__YOUR GOAL__
In the entries that follow, the line with "Laptop hülle tasche" opens the range and the line with "total: 466.40 -> 366.35" closes it; repeat that range exactly, both lines included.

__SOURCE DATA__
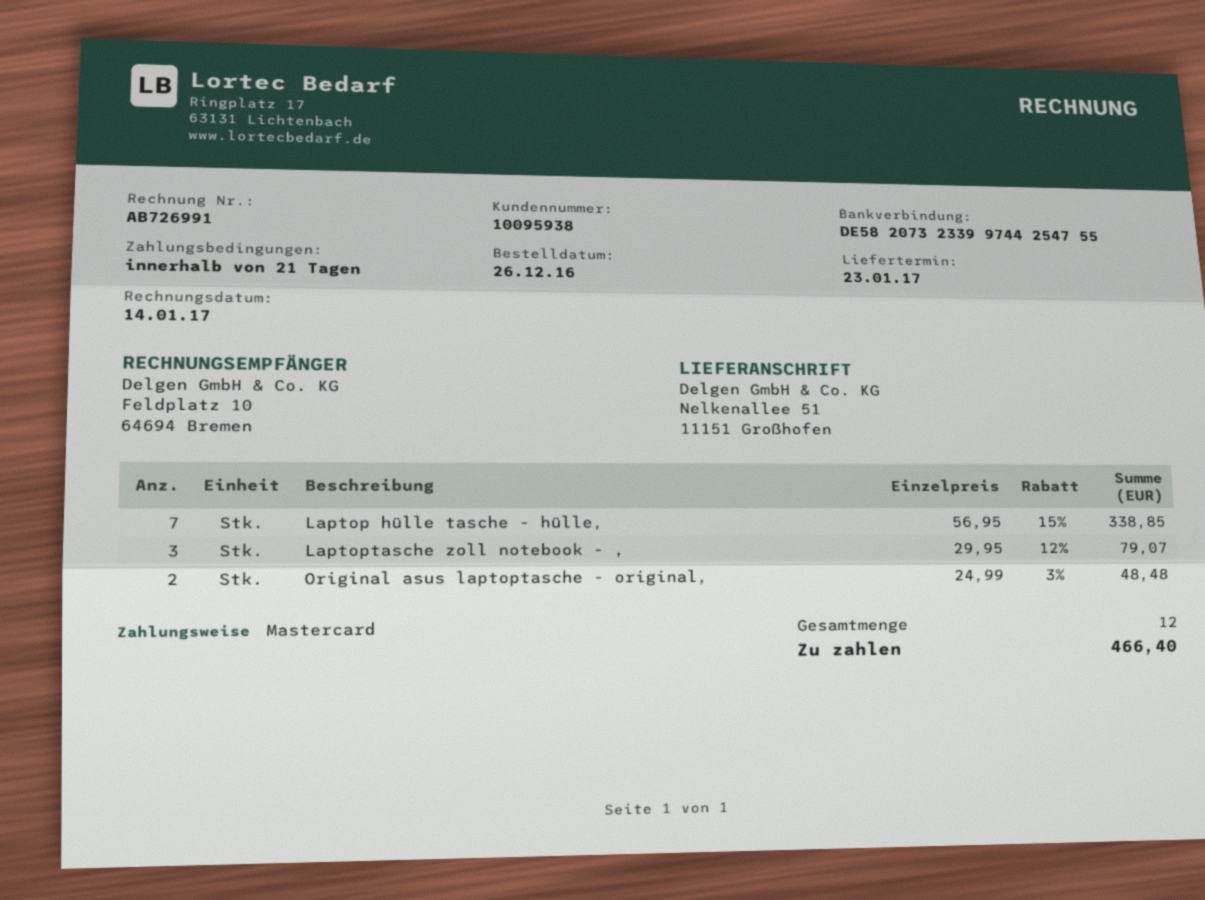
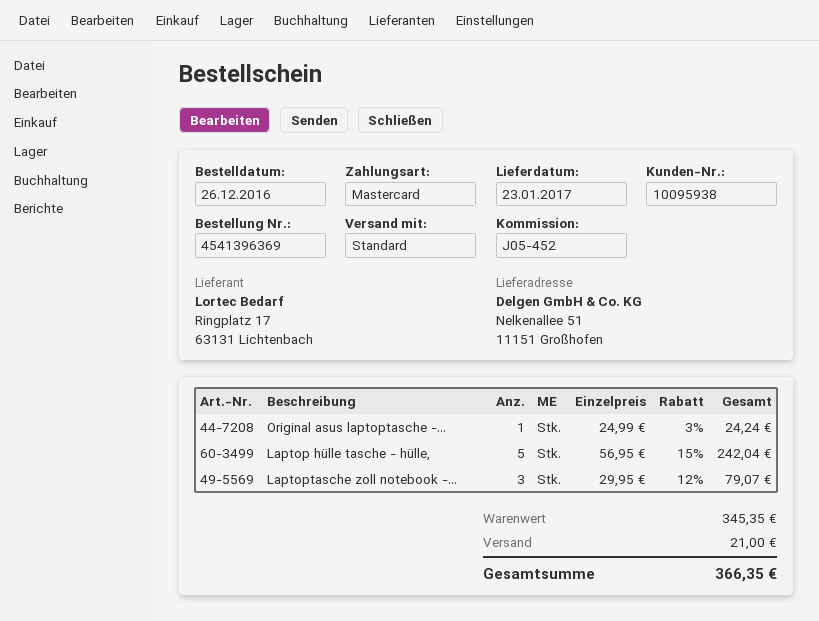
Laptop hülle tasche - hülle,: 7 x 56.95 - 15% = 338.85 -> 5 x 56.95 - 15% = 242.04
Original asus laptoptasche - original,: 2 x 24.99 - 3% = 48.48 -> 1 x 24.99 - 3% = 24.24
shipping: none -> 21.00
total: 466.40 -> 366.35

--

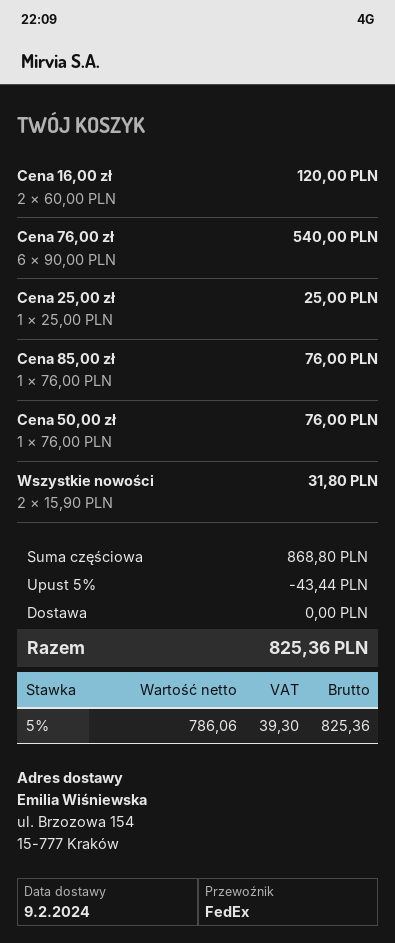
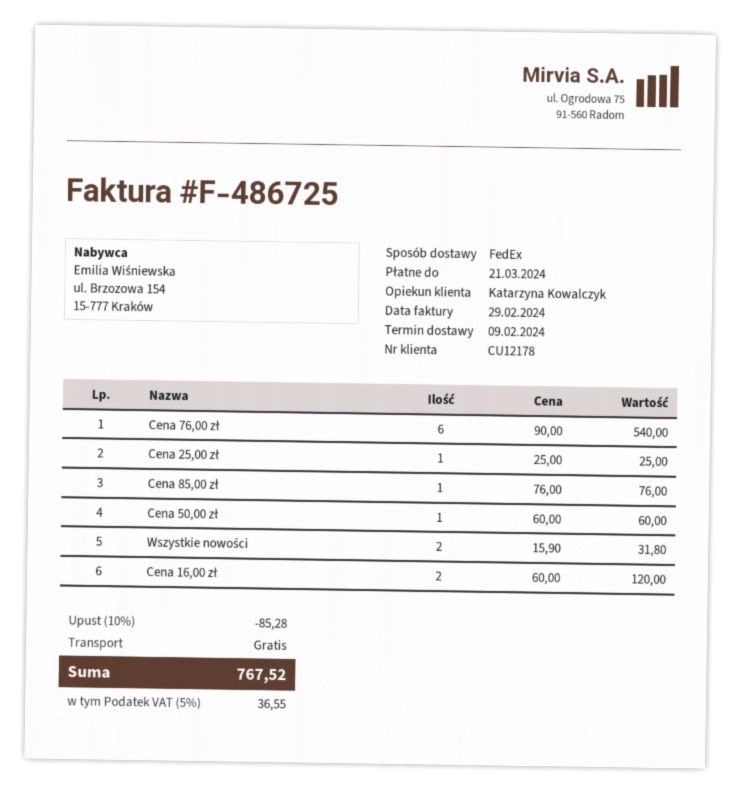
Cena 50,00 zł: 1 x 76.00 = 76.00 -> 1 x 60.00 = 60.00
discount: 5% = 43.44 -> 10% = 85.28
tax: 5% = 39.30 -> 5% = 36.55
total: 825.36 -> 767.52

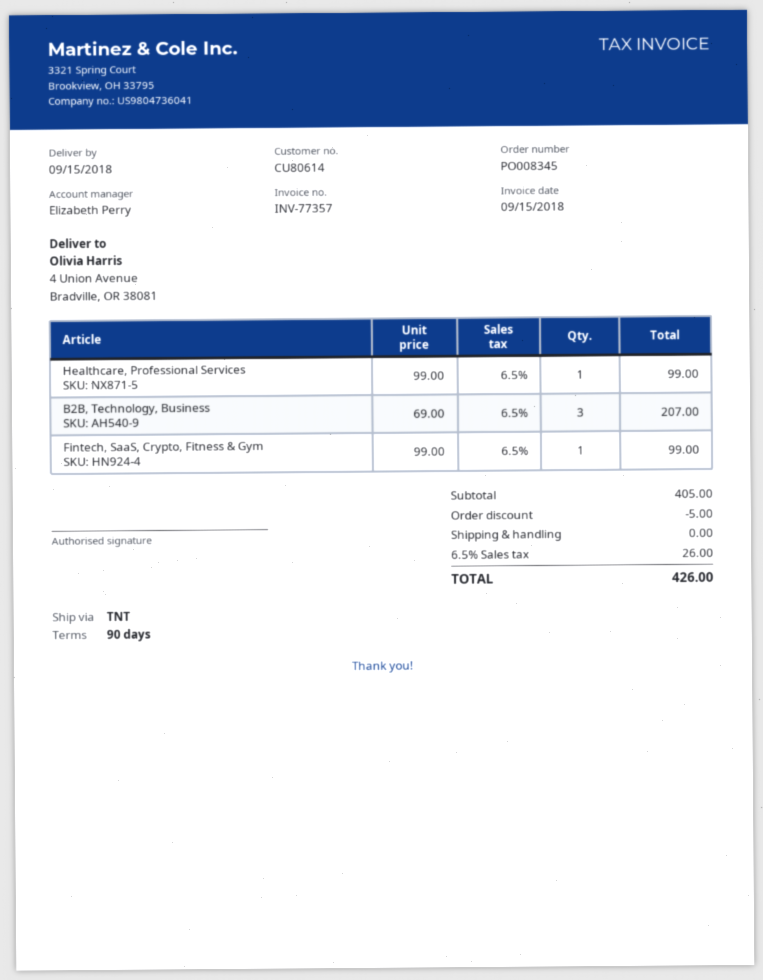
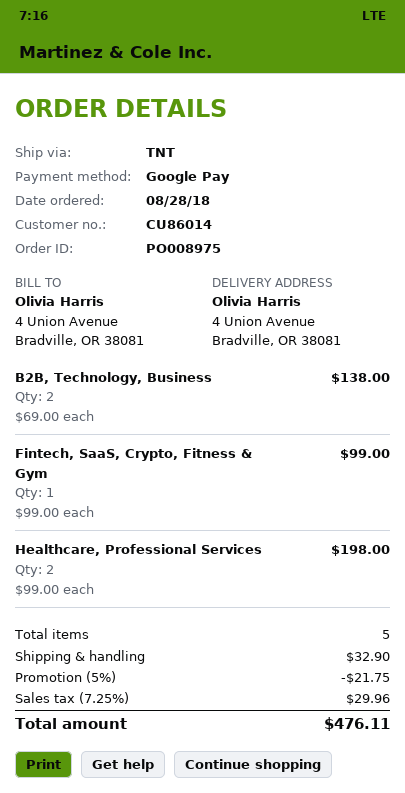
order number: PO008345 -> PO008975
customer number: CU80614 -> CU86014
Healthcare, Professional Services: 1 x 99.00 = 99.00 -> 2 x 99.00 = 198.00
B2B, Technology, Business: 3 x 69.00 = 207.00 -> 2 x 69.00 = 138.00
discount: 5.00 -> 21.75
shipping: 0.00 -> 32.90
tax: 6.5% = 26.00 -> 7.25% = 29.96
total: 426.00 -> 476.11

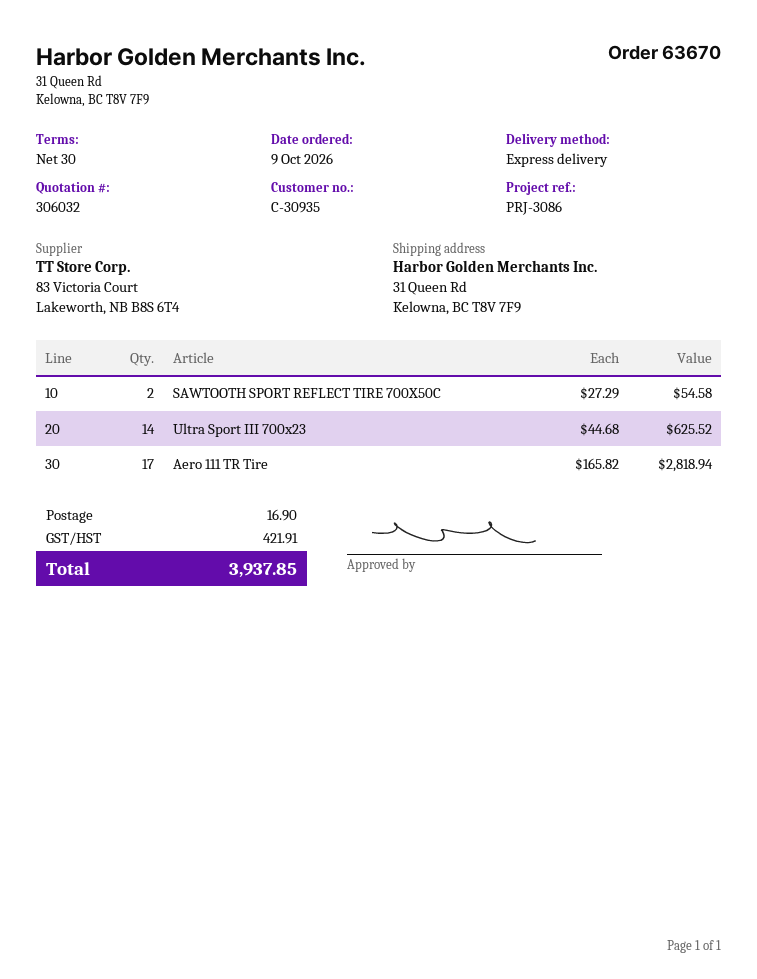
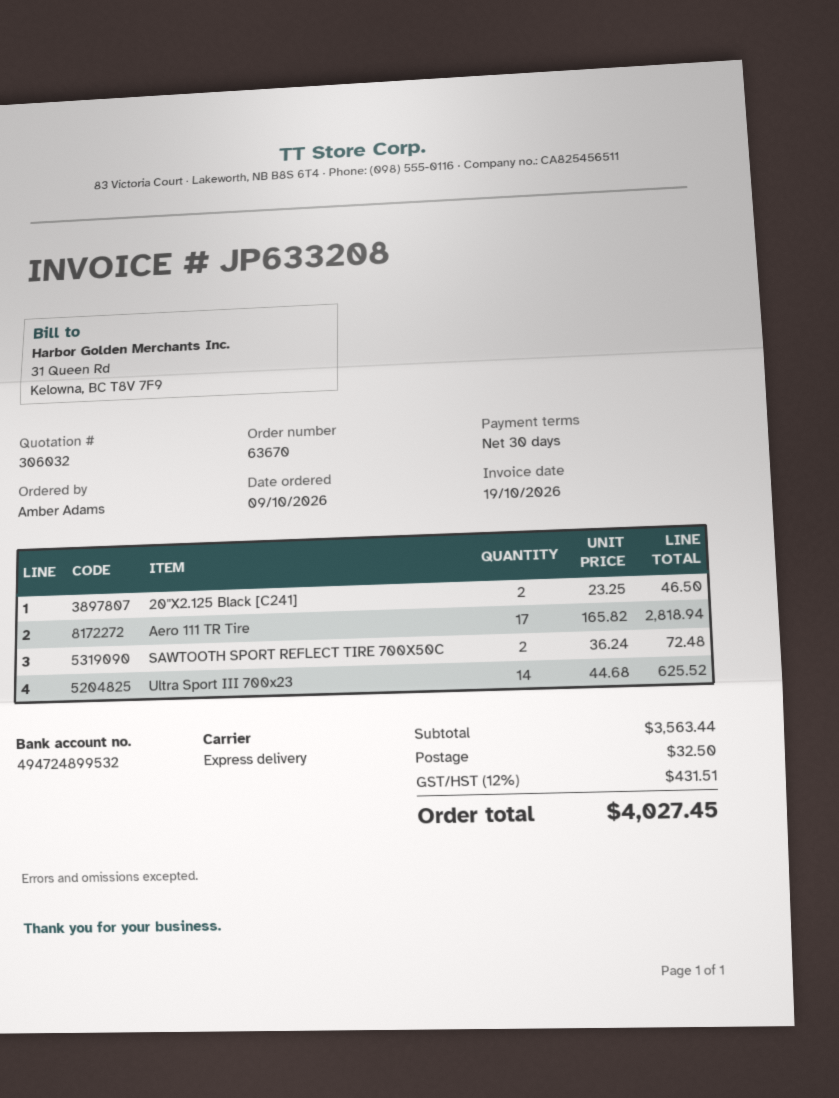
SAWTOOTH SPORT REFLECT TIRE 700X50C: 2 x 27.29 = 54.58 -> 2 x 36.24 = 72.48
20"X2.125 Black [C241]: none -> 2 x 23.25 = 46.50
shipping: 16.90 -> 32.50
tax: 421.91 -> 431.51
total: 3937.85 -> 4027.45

__EXERCISE OUTPUT__
Laptop hülle tasche - hülle,: 7 x 56.95 - 15% = 338.85 -> 5 x 56.95 - 15% = 242.04
Original asus laptoptasche - original,: 2 x 24.99 - 3% = 48.48 -> 1 x 24.99 - 3% = 24.24
shipping: none -> 21.00
total: 466.40 -> 366.35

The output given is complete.